▶ Action item: Please filter the listing below and copy out the lines that hold "padding".

▶ The data:
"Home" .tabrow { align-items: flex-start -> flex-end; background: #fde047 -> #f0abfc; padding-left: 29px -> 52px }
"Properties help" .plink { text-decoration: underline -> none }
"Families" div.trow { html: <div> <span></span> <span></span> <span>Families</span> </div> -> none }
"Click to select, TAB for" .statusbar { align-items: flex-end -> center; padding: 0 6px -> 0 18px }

* * *

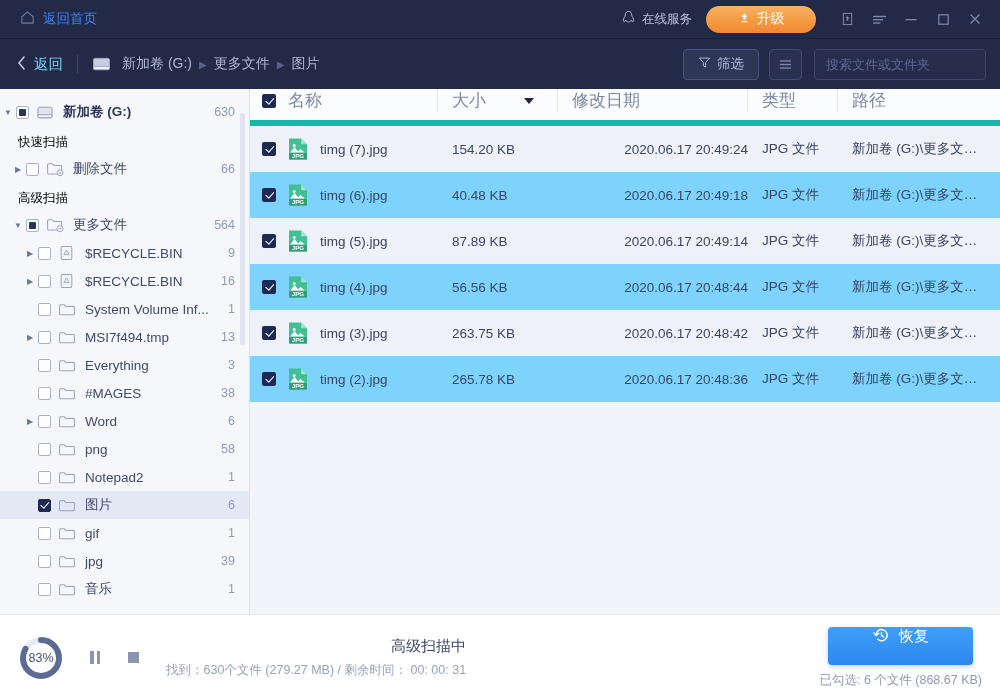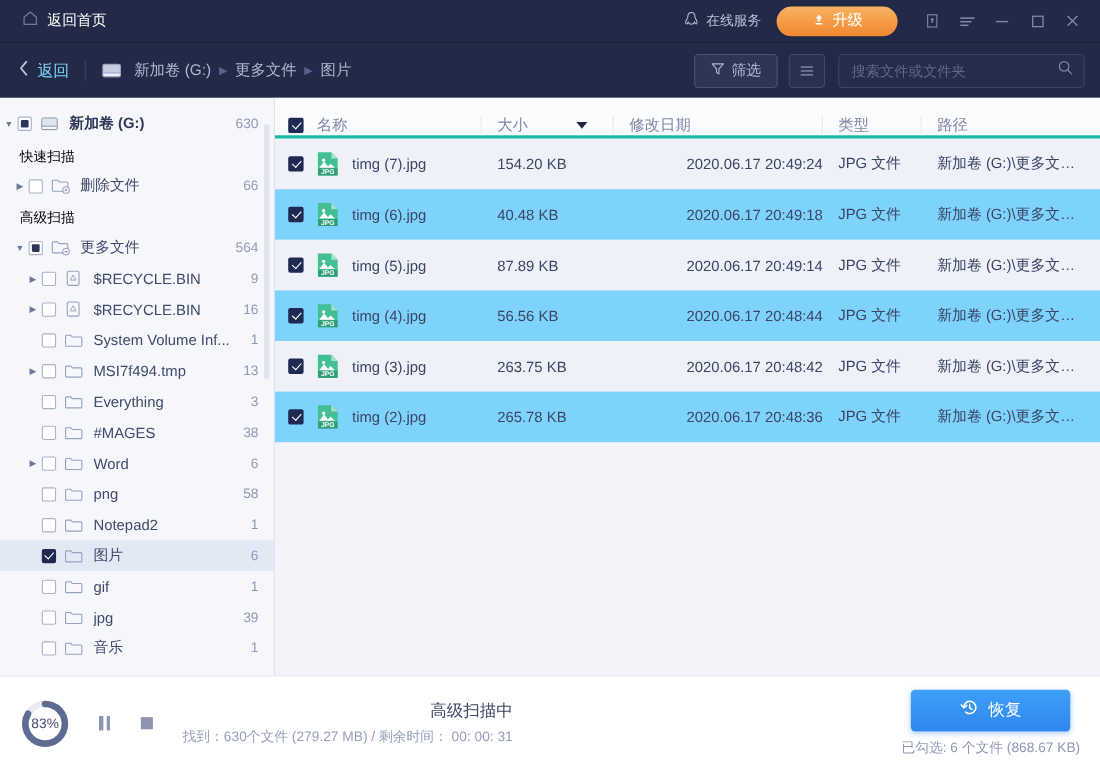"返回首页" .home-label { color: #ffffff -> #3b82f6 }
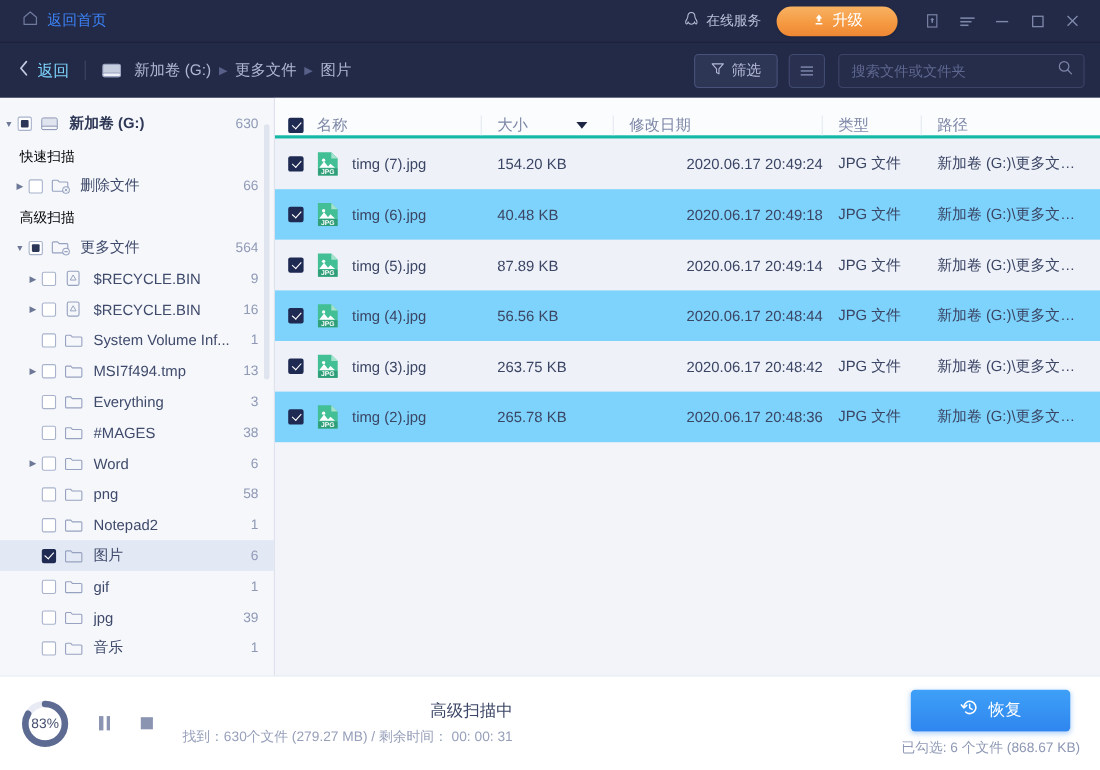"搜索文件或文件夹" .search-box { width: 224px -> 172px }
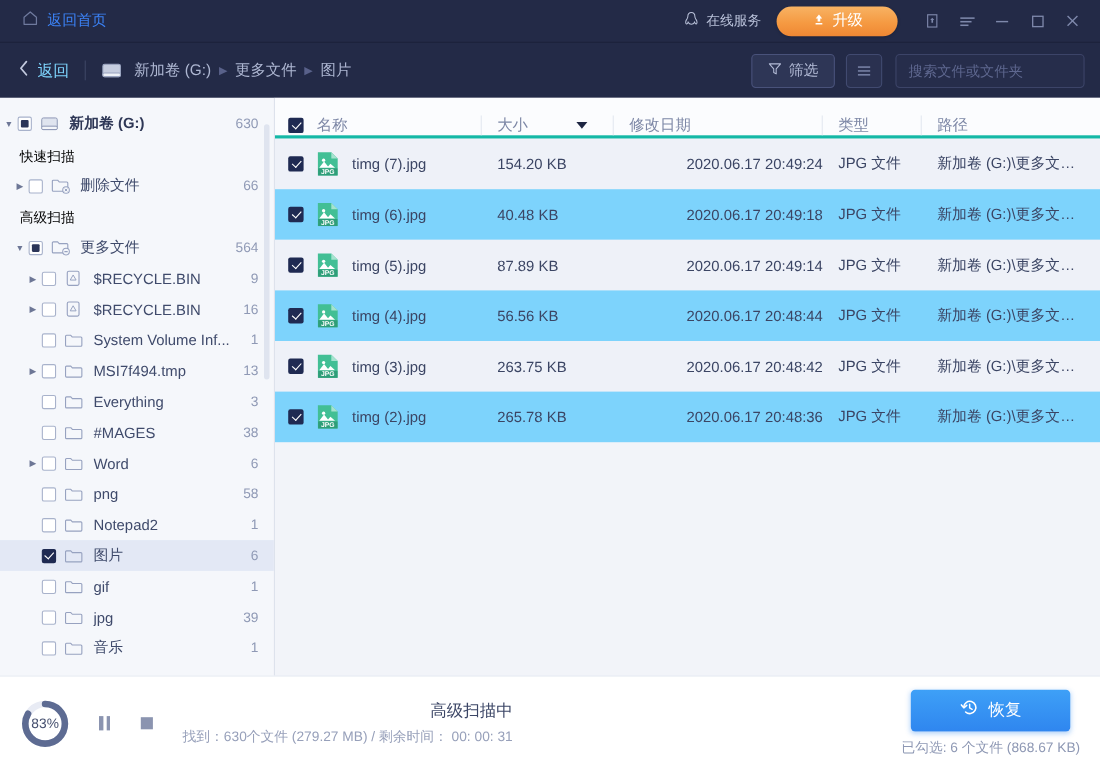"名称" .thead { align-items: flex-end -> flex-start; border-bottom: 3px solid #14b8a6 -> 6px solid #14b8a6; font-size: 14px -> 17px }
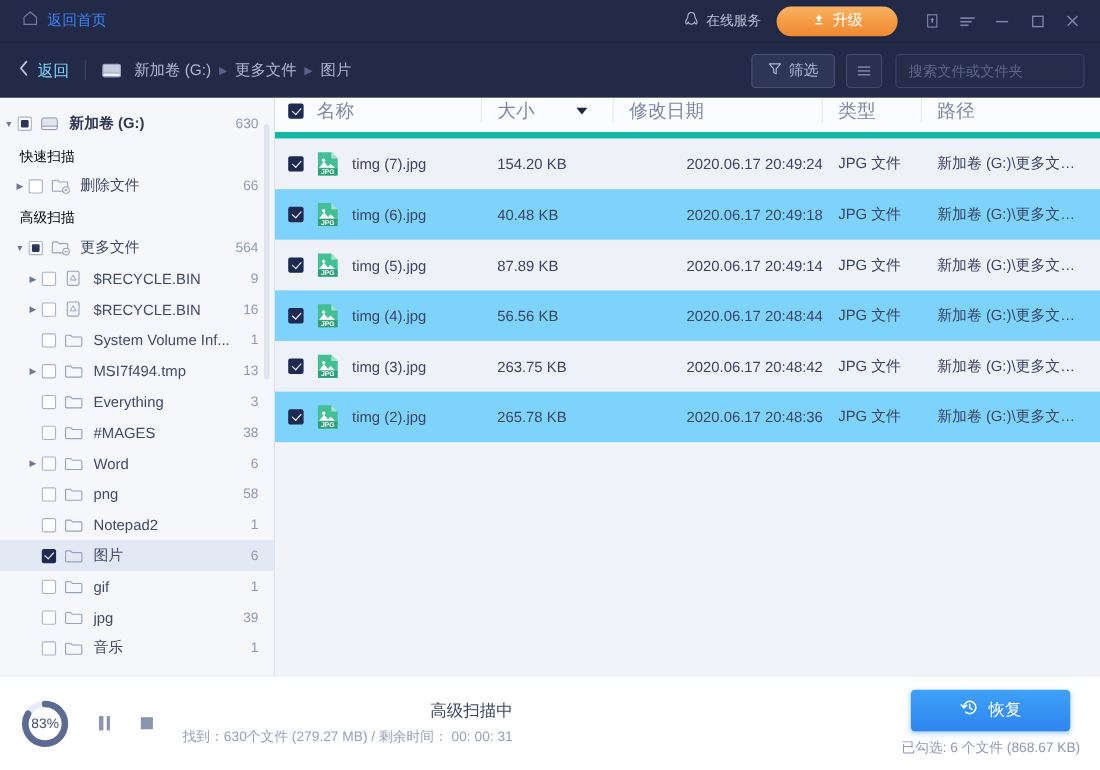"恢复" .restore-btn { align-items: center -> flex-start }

▶ Response box:
"Home" .tabrow { align-items: flex-start -> flex-end; background: #fde047 -> #f0abfc; padding-left: 29px -> 52px }
"Click to select, TAB for" .statusbar { align-items: flex-end -> center; padding: 0 6px -> 0 18px }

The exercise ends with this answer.